みんなで風呂にのんびり浸って星を見上げるだなんて…… ものすごい贅沢だもんなぁ……
「これを見せたかったんですよ。キャンプ村で見るのとは、また違うでしょ?」
「めちゃくちゃ、わかるっ…… グッジョブ、ミシェルっ!」
「えへ。お姉ちゃん、大好きぃぃ!」
湯気でややしっとりとしたサラツヤな褐色の髪をナデナデしてやると、ミシェルが嬉しそうに抱きついてきた…… はぁー、本当に、いつでも可愛いなぁ、この子は!
いいな、とエルリック王子が呟き、ジョナスが 「ダメですよ」 と、窘めているが…… 別にいいんじゃないかな?

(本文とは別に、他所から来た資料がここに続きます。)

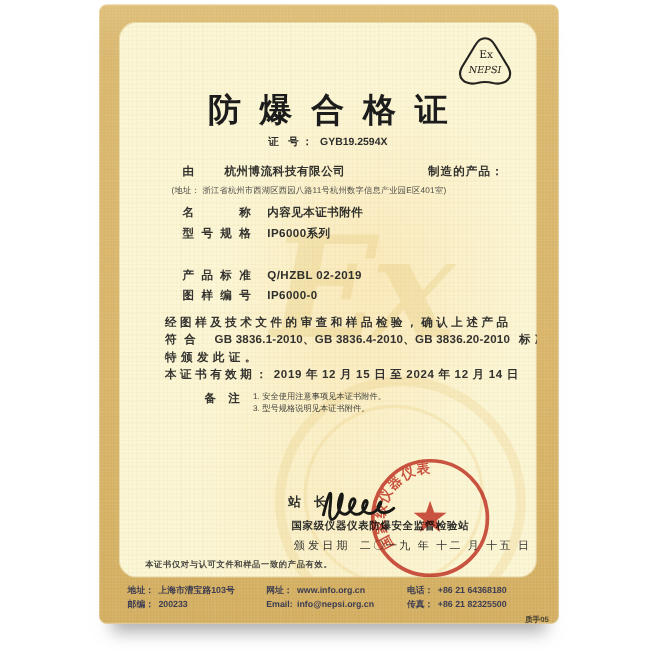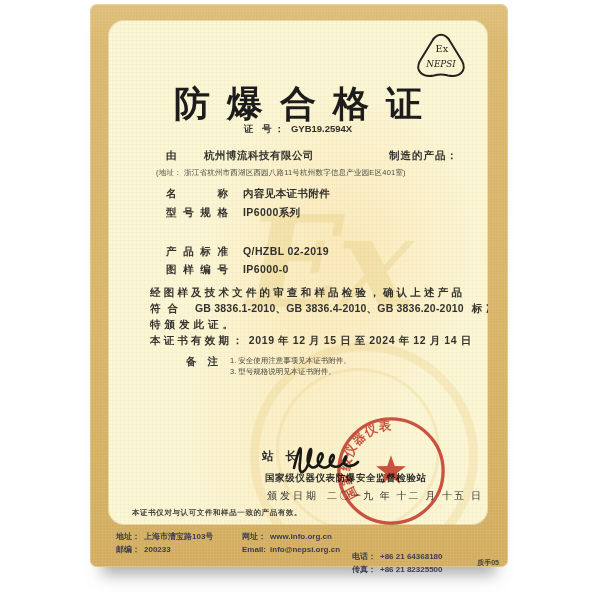"防爆合格证" .title { font-size: 36px -> 30px }
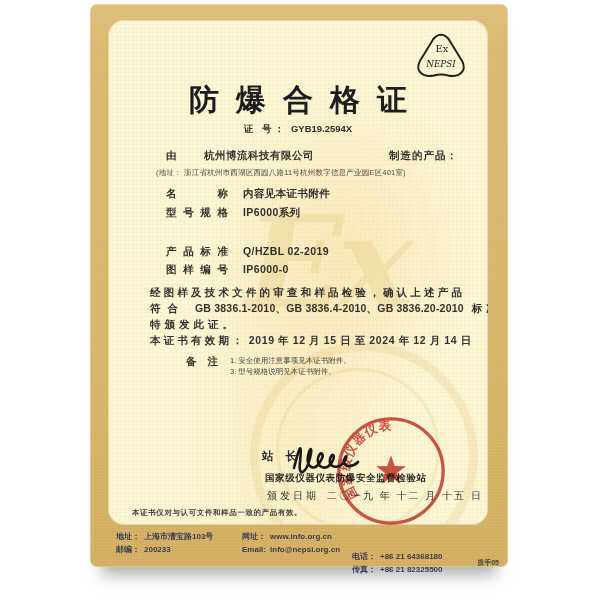"电话： +86 21 64368180" .fcol.c3 { left: 262px -> 280px; margin-top: 20px -> none }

何しろ、イケないところはたとえ密着してても何の感覚もない仕様なんだし!
「をんをんをんっ♪」
チロルがわざわざ犬かきでこっちに泳いできていわく、 【大人のお姉さん向け有料オプションでは、好きなNPCとお湯の中で完全密着 (感覚付き) もアリですよww 購入には年齢確認が必要ですがwwww】 ってことらしいんだが…… その注釈、要るの!?
「さて、そろそろ出ないと……」
露天風呂はずっと入っていたいくらい気持ち良かったが、この次にはキャンプファイヤーが控えている。
浴場から出た途端に、俺たちの髪は自動的に乾き、スタイルもちゃんとしたカウガール姿に変わった。
ナチュラルな透け感たっぷりの湯気にはドキドキしっぱなしだったから、やっと落ち着いた、ってところだな…… ふぅ。
「服装が自動オンオフ、便利だなー!」
「けど、ちょっとホカホカ感は残したいですよね」
「湯気をちょっと残すとか」
「体感気温もしばらくの間、少し上がるといいな!」
キャンプ場に帰る道々、そんな俺たちのお喋りを、ミシェルはやっぱり真剣な顔で聞いてくれていたのだった。